JEE Mains · Chemistry · STD 12 - 3. Chemical kinetics
\(\mathrm{A}(\mathrm{g}) \rightarrow \mathrm{B}(\mathrm{g})+\mathrm{C}(\mathrm{g})\) is a first order reaction.
\(\begin{array}{|l|l|l|}\hline \text{Time} & T & \infty \\\hline \mathbf{P}_{\text {system }} & \mathrm{P}_{\mathrm{t}} & \mathrm{P}_{\infty} \\\hline\end{array}\)
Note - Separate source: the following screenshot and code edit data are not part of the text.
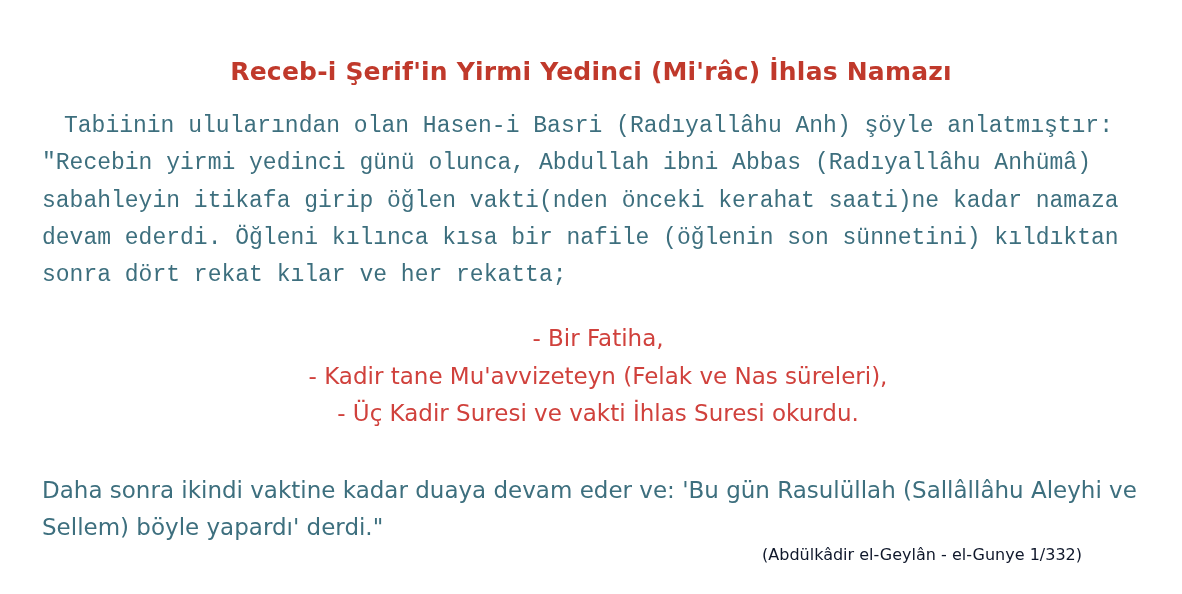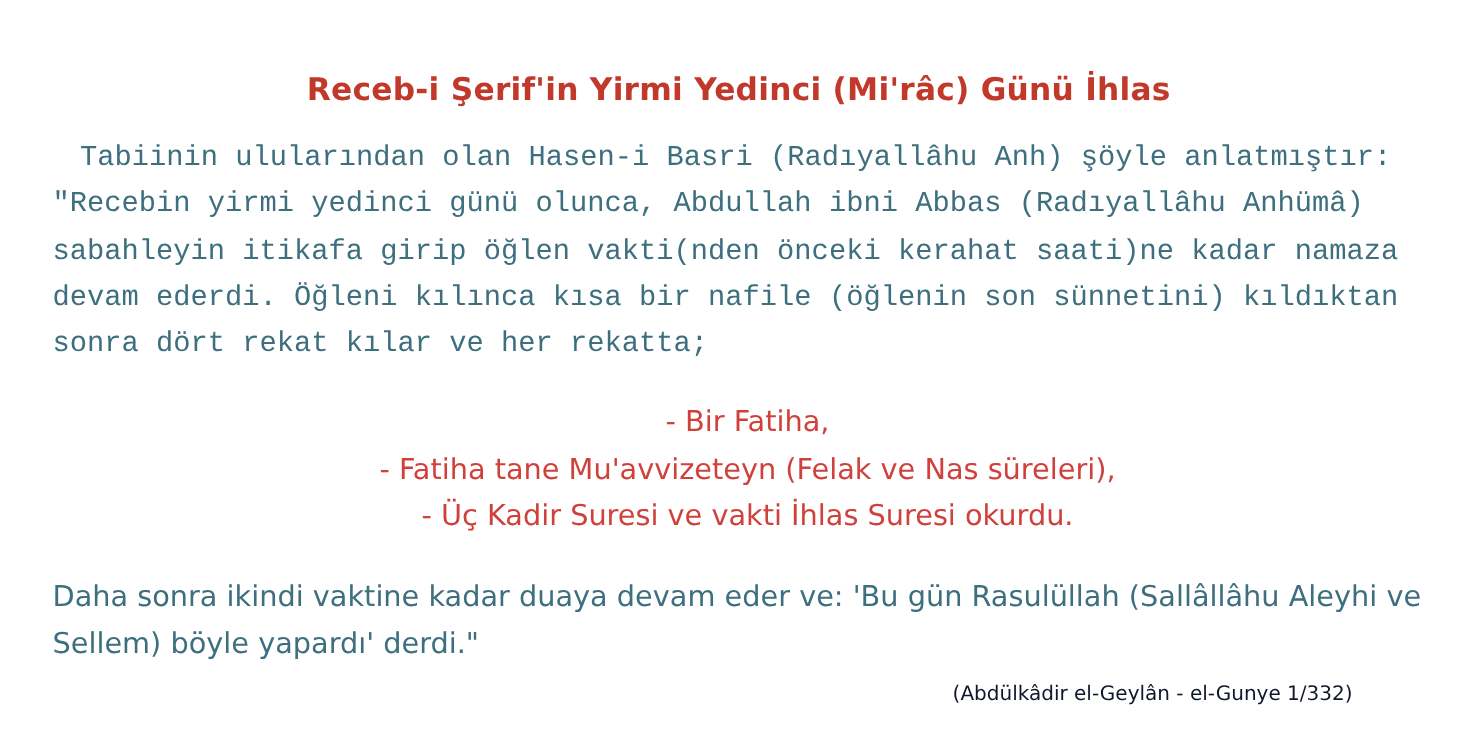--- a/index.html
+++ b/index.html
@@ -75,7 +75,7 @@
 
 <div class="page">
 
-  <h1 class="title">Receb-i Şerif'in Yirmi Yedinci (Mi'râc) Günü İhlas</h1>
+  <h1 class="title">Receb-i Şerif'in Yirmi Yedinci (Mi'râc) İhlas Namazı</h1>
 
   <div class="body-block">
 

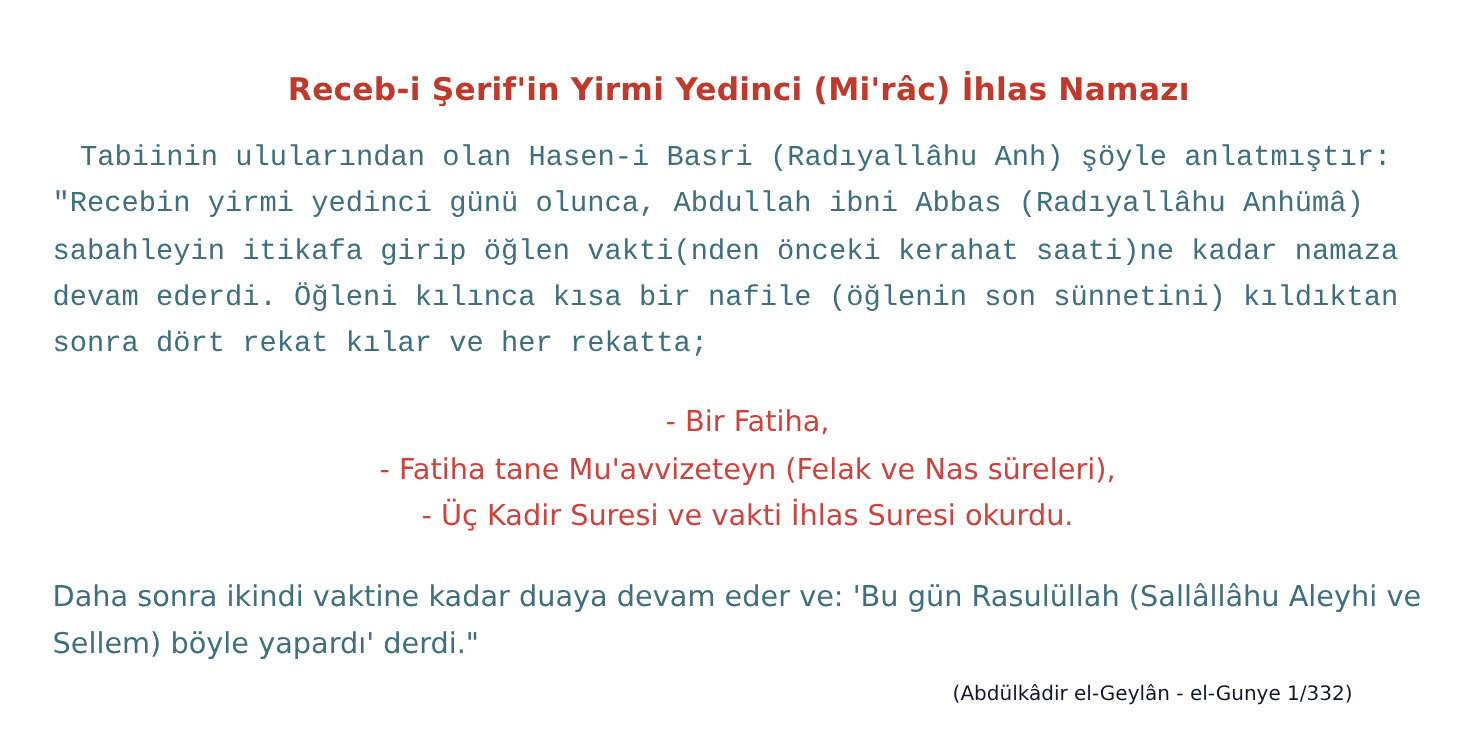--- a/index.html
+++ b/index.html
@@ -83,7 +83,7 @@
 
     <ul class="list">
       <li>- Bir Fatiha,</li>
-      <li>- Fatiha tane Mu'avvizeteyn (Felak ve Nas süreleri),</li>
+      <li>- Kadir tane Mu'avvizeteyn (Felak ve Nas süreleri),</li>
       <li>- Üç Kadir Suresi ve vakti İhlas Suresi okurdu.</li>
     </ul>
 

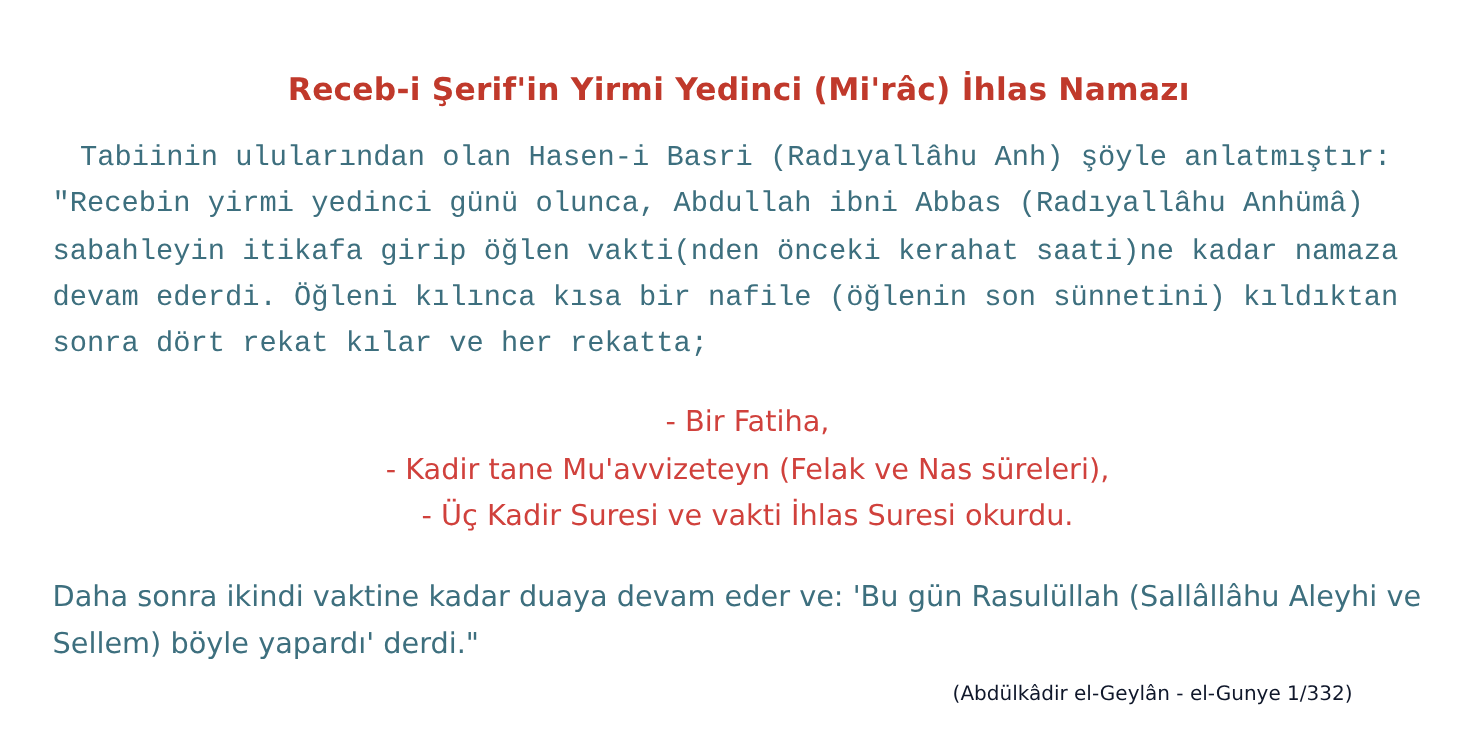--- a/index.html
+++ b/index.html
@@ -60,7 +60,7 @@
     white-space: nowrap;
   }
   .para.closing {
-    margin-top: 28px;
+    margin-top: 40px;
   }
   .source {
     position: absolute;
The reaction was started with reactant A only. Which of the following expression is correct for rate constant k ?
- A \(\mathrm{k}=\frac{1}{\mathrm{t}} \ln \frac{2\left(\mathrm{p}_{\infty}-\mathrm{P}_{\mathrm{t}}\right)}{\mathrm{P}_{\mathrm{t}}}\)
- B \(\mathrm{k}=\frac{1}{\mathrm{t}} \ln \frac{\mathrm{p}_{\infty}}{\mathrm{P}_{\mathrm{t}}}\)
- C \(\mathrm{k}=\frac{1}{\mathrm{t}} \ln \frac{\mathrm{p}_{\infty}}{2\left(\mathrm{p}_{\infty}-\mathrm{P}_{\mathrm{t}}\right)}\)
- D \(\mathrm{k}=\frac{1}{\mathrm{t}} \ln \frac{\mathrm{p}_{\infty}}{\left(\mathrm{p}_{\infty}-\mathrm{P}_{\mathrm{t}}\right)}\)
Answer & Solution
Correct Answer
(C) \(\mathrm{k}=\frac{1}{\mathrm{t}} \ln \frac{\mathrm{p}_{\infty}}{2\left(\mathrm{p}_{\infty}-\mathrm{P}_{\mathrm{t}}\right)}\)
Step-by-step Solution
Detailed explanation
\begin{aligned} & \begin{array}{lllll} & A_{(g)} & \rightarrow & B_{(g)} & + C_{(g)} \\ t=0 & P^o & & 0 & 0 \\ t=t & P^o-x & & x & x \\ t=\infty & 0 & & P^o & P^o \end{array} \\ & \mathrm{P}_{\mathrm{t}}=\mathrm{P}^{\mathrm{o}}+\mathrm{x} \Rightarrow…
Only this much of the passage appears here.